One important thing that one would need to do in order to implement this on real photos is to improve the distance algorithm. For example, one can rewrite the distance formula above to normalize the standard deviations in addition to the means to improve performance. One can also do the RGB or HSV values independently for each mozaic region, and one can also use scripting to distort the text by a few pixels in each direction and compare as well (which still leaves you with a feasible number of comparisons on a fast PC). One can also employ algorithms similar to existing nearest-shape algorithms to help improve the reliability of this on real photos.
So yes, I used an image against itself and designed it to work here. But the algorithem can surely be improved to work on real stuff. I don't have the time nor desire to improve this any further, though, because I'm not the one after your information. But one thing is for sure: it's a very easy situation to fix. Don't use simple mosaics to blur your image. All you do is reduce the amount of information from an image containing only log(10^N)/log(2) effective bits of account data. When you distribute such images, you want toeliminate personal information, not obscure it by reducing the amount of visual information in the image.

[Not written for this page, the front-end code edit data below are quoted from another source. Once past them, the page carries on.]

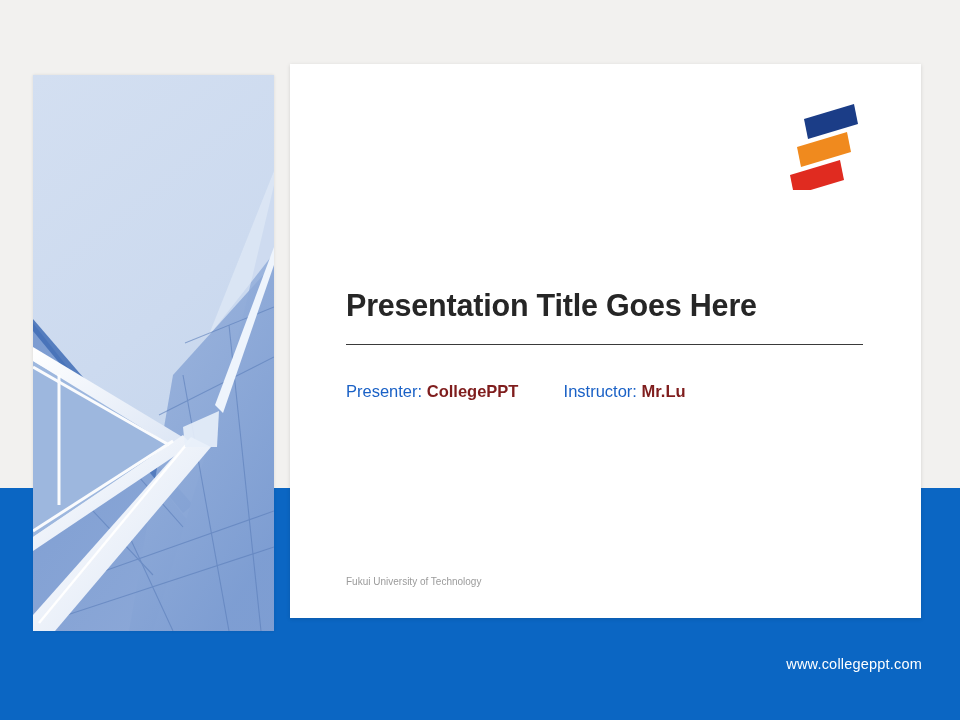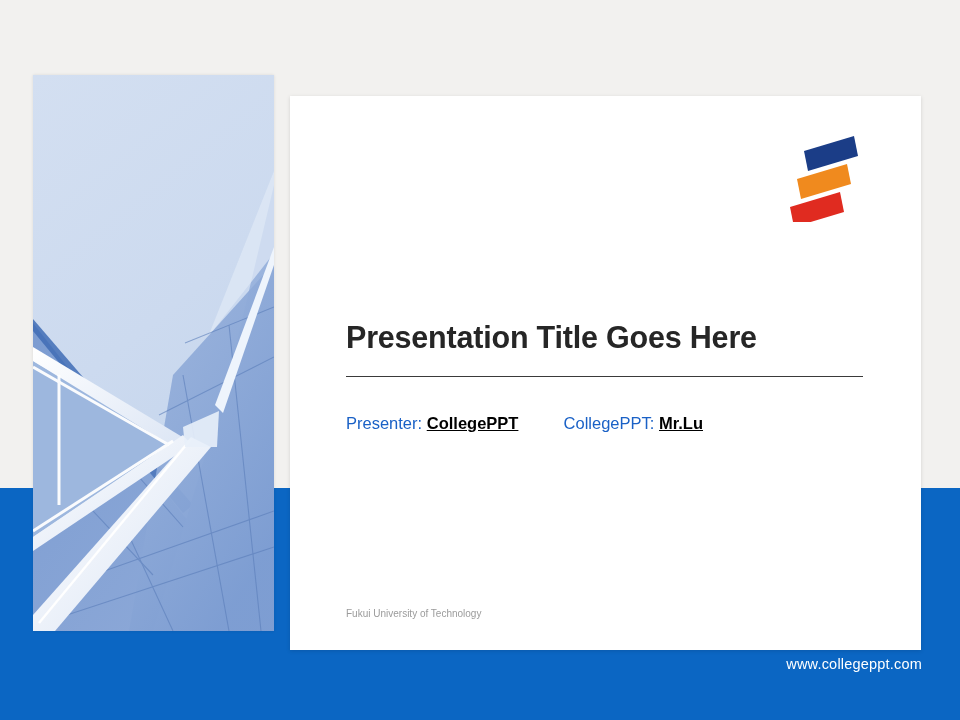--- a/index.html
+++ b/index.html
@@ -62,7 +62,7 @@
   .card {
     position: absolute;
     left: 290px;
-    top: 96px;
+    top: 64px;
     width: 631px;
     height: 554px;
     background: #ffffff;

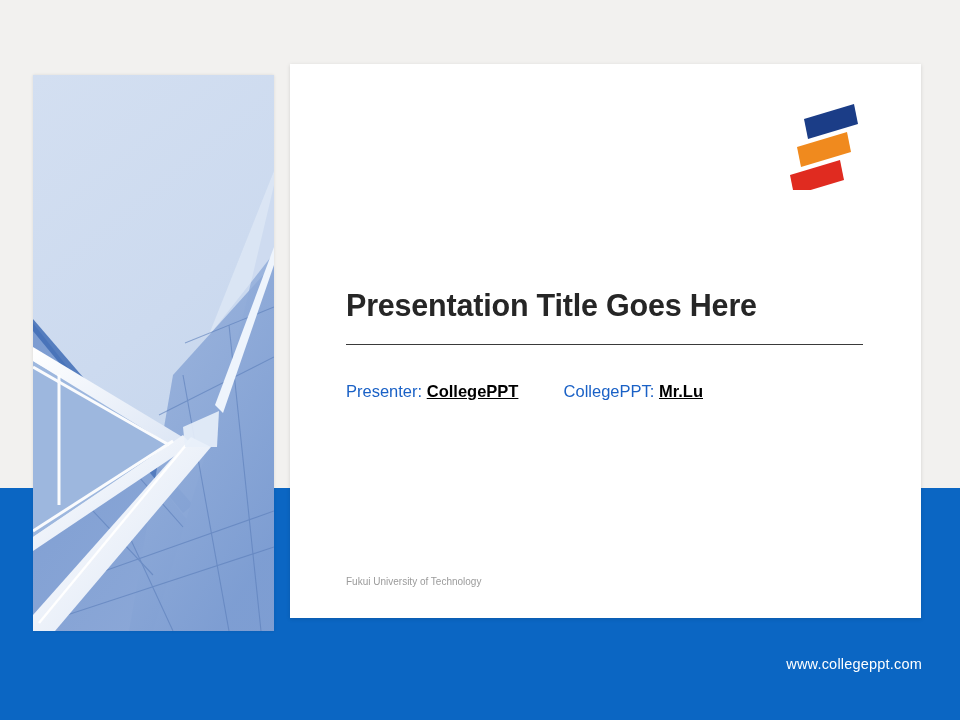--- a/index.html
+++ b/index.html
@@ -117,9 +117,8 @@
     font-weight: normal;
   }
   .meta-value {
-    color: #000000;
+    color: #7f1d1d;
     font-weight: bold;
-    text-decoration: underline;
   }
   .meta-gap { display: inline-block; width: 36px; }
 

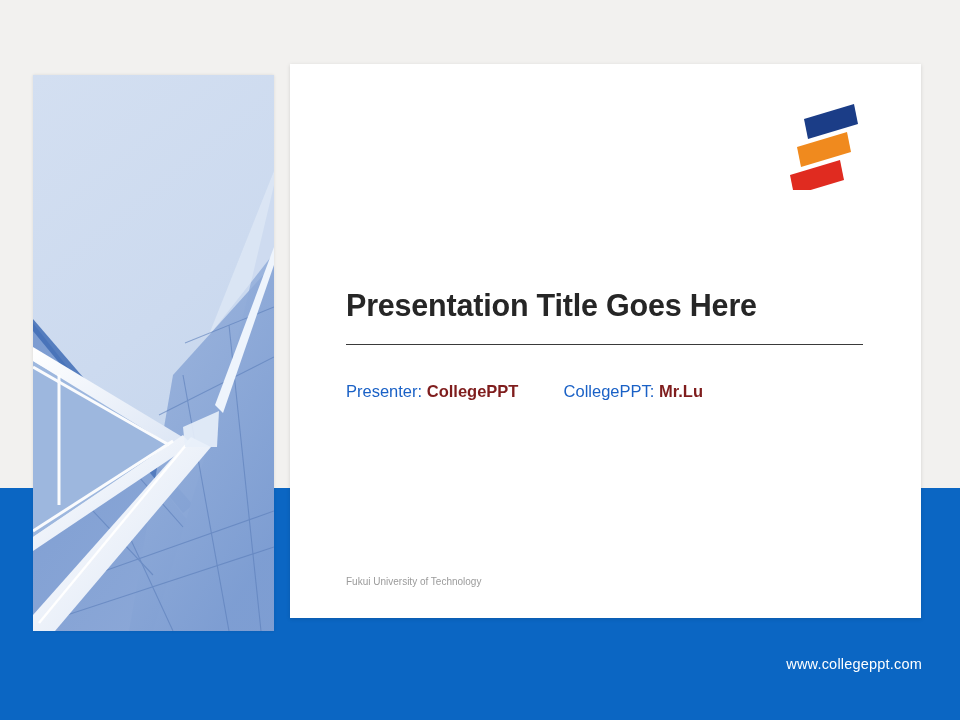--- a/index.html
+++ b/index.html
@@ -230,7 +230,7 @@
       <span class="meta-label">Presenter:</span>
       <span class="meta-value">CollegePPT</span>
       <span class="meta-gap"></span>
-      <span class="meta-label">CollegePPT:</span>
+      <span class="meta-label">Instructor:</span>
       <span class="meta-value">Mr.Lu</span>
     </div>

Think about creating a 100x100 graphic on the screen. now lets say i just averaged out the entire graphic and replaced every pixel with the whole average (i.e. turn it into a single pixel "mosaic"). You have just created a function that starts with 256^(10000) possibilities and hashes it to 256 possibilities. There is obviously no way with the resulting 8 bits of information you can possibly reverse it to the original image. However, if you know that the original image was one of 10 possibilities, you can easily have success at determining which of the original images was used from just knowing the resulting 8-bit number.
Analogy to a dictionary attack
Most UNIX/Linux system administrators know that /etc/passwd or /etc/shadow store passwords encrypted using one-way encryption such as Salt or MD5. This is reasonably secure since nobody will ever be able to decrypt the password from looking at its ciphertext. Authentication occurs by performing the same one-way encryption on the password entered by the user logging in, and comparing that result to the stored one-way result. If the two match, the user has successfully authenticated.
It is well known that the one-way encryption scheme is easily broken when the user picks a dictionary word as their password. All an attacker would have to then do is encipher the entire English dictionary and compare the ciphertext of each word to the ciphertext stored in /etc/passwd and pick up the correct word as the password. As such, users are commonly advised to pick more complex passwords that are not words. The dictionary attack can be illustrated like this:
The similary to the dictionary attack on the blured image attack lies in the fact that blurring an image is a one-way encryption scheme. You are converting the image you have into another image designed to be unreadable. However, since account numbers only typically go up to the millions, we can assemble a "dictionary" of possible account numbers - that is, all the numbers from 0000001 to 9999999, for example, use an automated image processor to photoshop each of those numbers onto a photo of a blank check, and blur each image. At that point, one can simply compare the blurred pixels to see whatmost closely matches the original blurred photo we have.
Solution
The solution is simple: Don't blur your images! Instead, just color over them:
Remember, you want to leave your visitors with NO information, not blurred information.